Temerty’s achievements have earned him distinguished honours in recent years.

In 2007, he was awarded the Shevchenko Medal by the Ukrainian Canadian Congress.

In 2008, he was appointed a Member of the Order of Canada, the highest honour bestowed to Canadian citizens.

In 2010, he was named Canadian Entrepreneur of the Year.

In 2012, he was awarded the Queen Elizabeth II Diamond Jubilee Medal.

Temerty was the first recipient of the Metropolitan Andrey Sheptytsky Medal in June 2013. The award was established by the Jewish Confederation of Ukraine for contributions to the cause of Ukrainian-Jewish understanding and cooperation.

Earlier this year, Temerty and his wife Louise received honourary doctorates from Canada’s Ryerson Polytechnic University.

And most notably for us, Temerty is the founder and chairman of the Ukrainian Jewish Encounter, or UJE.

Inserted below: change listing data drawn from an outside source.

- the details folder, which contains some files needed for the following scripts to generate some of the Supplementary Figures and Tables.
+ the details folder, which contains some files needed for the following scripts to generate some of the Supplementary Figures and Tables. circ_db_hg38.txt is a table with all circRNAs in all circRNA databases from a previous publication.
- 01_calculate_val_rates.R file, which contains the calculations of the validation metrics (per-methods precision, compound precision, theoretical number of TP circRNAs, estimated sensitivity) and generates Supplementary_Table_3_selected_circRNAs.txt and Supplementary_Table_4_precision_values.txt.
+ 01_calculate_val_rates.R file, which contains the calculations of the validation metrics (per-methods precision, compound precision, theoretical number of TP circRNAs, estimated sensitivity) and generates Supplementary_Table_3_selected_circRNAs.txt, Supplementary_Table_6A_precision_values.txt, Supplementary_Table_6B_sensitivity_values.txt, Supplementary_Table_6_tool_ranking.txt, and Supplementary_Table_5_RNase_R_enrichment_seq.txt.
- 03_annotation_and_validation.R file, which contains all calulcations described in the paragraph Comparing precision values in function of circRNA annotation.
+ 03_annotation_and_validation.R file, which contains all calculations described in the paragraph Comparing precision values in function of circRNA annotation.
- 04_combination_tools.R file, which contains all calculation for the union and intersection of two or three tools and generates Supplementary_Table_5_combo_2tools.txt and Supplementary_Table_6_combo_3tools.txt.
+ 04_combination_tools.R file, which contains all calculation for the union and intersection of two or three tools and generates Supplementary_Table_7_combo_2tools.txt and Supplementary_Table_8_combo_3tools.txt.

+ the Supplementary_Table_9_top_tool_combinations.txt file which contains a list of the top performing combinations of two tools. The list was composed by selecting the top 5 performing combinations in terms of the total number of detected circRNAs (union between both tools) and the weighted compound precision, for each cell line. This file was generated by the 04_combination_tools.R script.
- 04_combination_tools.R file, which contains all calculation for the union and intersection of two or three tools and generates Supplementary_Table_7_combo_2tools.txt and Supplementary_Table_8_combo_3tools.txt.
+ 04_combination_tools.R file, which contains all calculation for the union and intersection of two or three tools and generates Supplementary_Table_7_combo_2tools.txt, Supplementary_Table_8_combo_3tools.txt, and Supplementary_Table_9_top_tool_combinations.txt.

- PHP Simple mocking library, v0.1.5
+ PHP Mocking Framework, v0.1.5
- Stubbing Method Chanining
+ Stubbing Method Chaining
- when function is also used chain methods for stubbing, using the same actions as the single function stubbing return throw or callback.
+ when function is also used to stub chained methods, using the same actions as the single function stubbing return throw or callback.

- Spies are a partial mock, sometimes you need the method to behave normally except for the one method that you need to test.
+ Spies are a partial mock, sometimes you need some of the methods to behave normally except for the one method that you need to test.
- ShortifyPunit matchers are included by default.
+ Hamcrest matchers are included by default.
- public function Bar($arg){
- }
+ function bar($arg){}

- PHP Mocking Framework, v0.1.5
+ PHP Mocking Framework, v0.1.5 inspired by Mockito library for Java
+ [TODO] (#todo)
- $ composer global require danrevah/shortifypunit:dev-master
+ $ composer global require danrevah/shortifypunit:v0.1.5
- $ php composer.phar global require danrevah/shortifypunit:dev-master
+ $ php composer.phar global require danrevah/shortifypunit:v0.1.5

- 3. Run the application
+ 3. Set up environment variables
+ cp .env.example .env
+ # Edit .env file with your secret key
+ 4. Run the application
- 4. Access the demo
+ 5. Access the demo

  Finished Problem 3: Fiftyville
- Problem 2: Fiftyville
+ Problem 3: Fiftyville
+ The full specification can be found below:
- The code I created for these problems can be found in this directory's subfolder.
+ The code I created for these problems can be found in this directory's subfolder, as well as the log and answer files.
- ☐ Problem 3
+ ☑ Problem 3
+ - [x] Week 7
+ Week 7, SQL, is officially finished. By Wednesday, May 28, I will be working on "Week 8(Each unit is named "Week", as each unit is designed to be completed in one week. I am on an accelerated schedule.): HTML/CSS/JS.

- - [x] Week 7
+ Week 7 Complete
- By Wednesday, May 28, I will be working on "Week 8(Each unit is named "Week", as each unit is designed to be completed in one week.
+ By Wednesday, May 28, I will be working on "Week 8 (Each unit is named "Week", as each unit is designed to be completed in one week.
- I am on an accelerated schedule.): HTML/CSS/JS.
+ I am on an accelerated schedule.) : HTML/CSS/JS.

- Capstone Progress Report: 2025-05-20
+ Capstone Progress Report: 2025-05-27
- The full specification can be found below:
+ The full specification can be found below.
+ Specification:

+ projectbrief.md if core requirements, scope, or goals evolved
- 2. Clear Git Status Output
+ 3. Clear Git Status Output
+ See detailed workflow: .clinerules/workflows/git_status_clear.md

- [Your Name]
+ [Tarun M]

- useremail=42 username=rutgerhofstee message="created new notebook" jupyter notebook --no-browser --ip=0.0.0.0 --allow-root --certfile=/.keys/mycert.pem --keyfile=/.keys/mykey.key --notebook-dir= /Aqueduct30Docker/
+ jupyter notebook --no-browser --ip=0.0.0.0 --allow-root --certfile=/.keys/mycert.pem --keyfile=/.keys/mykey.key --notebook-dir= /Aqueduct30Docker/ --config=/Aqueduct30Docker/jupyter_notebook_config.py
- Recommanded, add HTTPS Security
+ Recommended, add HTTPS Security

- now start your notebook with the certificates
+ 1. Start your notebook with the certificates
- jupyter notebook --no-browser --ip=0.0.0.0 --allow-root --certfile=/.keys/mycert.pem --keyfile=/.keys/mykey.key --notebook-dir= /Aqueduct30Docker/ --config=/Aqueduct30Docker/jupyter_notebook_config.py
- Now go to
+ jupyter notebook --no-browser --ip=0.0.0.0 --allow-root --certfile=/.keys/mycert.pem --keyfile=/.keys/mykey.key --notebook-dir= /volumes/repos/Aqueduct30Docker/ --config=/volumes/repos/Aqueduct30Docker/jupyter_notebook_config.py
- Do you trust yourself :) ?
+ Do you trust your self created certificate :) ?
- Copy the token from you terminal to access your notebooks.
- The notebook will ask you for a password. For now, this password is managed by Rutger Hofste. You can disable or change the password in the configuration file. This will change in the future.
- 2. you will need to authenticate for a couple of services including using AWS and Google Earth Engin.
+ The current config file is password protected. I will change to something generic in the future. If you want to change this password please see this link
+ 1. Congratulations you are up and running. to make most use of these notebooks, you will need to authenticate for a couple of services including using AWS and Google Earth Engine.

This initiative was started to deepen the cross-cultural and interfaith relations between Ukrainians and Jews. The UJE strives to bring the two peoples together in understanding and empathy. This can be achieved through a deeper knowledge of each other’s historical experience and narratives. To advance these goals, the UJE has convened a series of meetings and conferences, engaging nearly 200 scholars and experts in Ukraine, Israel, and the Ukrainian and Jewish diasporas.  The UJE also promotes dialogue in the media and through museum exhibits and book fairs.

We trust our listeners have found this background to be informative. We look forward to alerting our listeners to forthcoming UJE activities.